Los ángeles éramos nosotras en ese motel deshilachado de las afueras al que habíamos ido a parar mi marido y yo nuestra última noche en Estados Unidos. Llegaste en un uber, como se estila ahora en casi todas partes, y aunque me opongo de manera recalcitrante a la uberización, decidí que, a partir de ese momento, como se trataba de vos, la cosa adquiría otro significado y, sea como fuere, te perdonaba.
No me acuerdo si subiste la escalera o yo bajé, creo que fue más bien esto último, pero lo que cuenta es que nos instalamos en el cuarto, grande como un salón de baile, a una mesita que estaba al lado de la ventana, y charlamos como si nos hubiéramos dejado de ver ayer.
Nunca he sabido qué papel me toca en la vida. Supongo que no es culpa de la vida, sino mía, por no saber reconocer los signos que me envía. El hecho es que llegaste, vestida como siempre lo has hecho, estilo entre hippie y bohemio, el pelo largo suelto y ese aire etéreo inconfundible, un poco como si levitaras a algunos centímetros del suelo en lugar de pisar tierra firme. Nos abrazamos y pude sentir tus huesos por debajo de la ropa. Ligera como un ángel, pensé, tal vez porque estábamos en una ciudad con ese nombre.
Muchas veces había fantaseado sobre esta conversación a solas, tan largamente postergada, ya sea por la distancia, ya sea por la presencia ajena.
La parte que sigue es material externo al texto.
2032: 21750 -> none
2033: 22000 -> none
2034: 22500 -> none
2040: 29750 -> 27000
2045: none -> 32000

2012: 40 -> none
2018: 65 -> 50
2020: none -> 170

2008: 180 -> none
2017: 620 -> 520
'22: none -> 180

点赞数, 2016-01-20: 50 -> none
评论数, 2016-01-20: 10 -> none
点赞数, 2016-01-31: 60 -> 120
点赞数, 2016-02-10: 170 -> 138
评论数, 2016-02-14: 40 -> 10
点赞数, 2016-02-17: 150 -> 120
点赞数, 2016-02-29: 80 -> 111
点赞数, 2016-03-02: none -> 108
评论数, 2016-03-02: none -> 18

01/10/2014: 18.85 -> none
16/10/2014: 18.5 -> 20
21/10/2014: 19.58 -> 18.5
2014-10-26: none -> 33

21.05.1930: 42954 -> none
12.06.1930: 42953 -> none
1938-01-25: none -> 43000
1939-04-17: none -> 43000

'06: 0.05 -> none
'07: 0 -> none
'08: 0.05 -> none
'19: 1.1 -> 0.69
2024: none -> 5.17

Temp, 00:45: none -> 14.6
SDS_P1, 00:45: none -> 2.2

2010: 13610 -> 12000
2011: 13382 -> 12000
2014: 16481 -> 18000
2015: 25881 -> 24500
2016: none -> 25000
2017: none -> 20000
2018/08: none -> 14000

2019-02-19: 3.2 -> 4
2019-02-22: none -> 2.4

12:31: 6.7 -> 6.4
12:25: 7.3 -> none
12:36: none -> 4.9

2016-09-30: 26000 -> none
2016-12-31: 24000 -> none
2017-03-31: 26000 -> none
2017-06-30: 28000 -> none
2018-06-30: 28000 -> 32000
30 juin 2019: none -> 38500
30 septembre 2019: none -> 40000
De vez en cuando la imaginaba como un cuento de Ángeles Mastretta (mirá vos, otros ángeles que se invitan al texto…) en que dos amigas se encuentran tras años de no verse y hablan, sobre todo, de amores y hombres que han querido.
No fue así, sin embargo. No giró en torno a otros el diálogo, sino a nosotras mismas. Nosotras en la vida hasta el momento presente, y el por qué y el cómo del exilio de nuestra querida y remota Buenos Aires. A unos diez mil kilómetros de distancia cada una, pero en direcciones diametralmente opuestas, dejando también entre nosotras una brecha del mismo largo. Un triángulo al que le había faltado hasta el presente viaje el lado superior, el que unía las dos ciudades del hemisferio norte en que vivíamos, por una vez sin pasar por Buenos Aires.
Y ahora que se había trazado finalmente la línea que completaba la figura, la vida nos juntaba en esa especie de tierra de nadie que era ese motel regido por indios en ese barrio desastrado, o quizás debiera decir desangelado, cerca del aeropuerto. Eran tus primeras horas de regreso desde la urbe porteña y las últimas mías en ese país. A la mañana siguiente volaba de vuelta a Bruselas.
Aunque volver, lo que se dice volver, siempre ha sido para mí, igual que para vos, volver a Buenos Aires. Dice el tango que “el viajero que huye tarde o temprano detiene su andar”. ¿Adónde irán a detenerse nuestros pasos? ¿Cuándo dejaremos de huir? Quizás cuando se esfume esa breve pero categórica distancia que separa al desterrado de la tierra que lo acoge, por muy bien que lo haya acogido. Cuando se borre el perpetuo desfasaje que crea el no haber compartido vivencias en edades antediluvianas. En definitiva, cuando no haya más penas ni olvidos…
Mientras tanto, aquí y ahora era un remanso. Dos horas duró el encuentro. Dos horas en que el tiempo se detuvo, en que fuimos y volvimos del pasado retejiendo historias que aún tenían que ser dichas para existir.
Los nombres de las cosas sugieren a veces otras realidades, dimensiones paralelas de la existencia. Y ahora que voy cerrando este texto que te dedico, no puedo evitar arrimar los ángeles a los aires, que han de ser buenos si los habitan seres alados. Y te imagino flotando, dejándote llevar por las corrientes, tu pollera larga de colores a modo de paracaídas suavizando el aterrizaje en el Río de la Plata, para bailar en una milonga trasnochada tu intento desesperado de frenar el tiempo.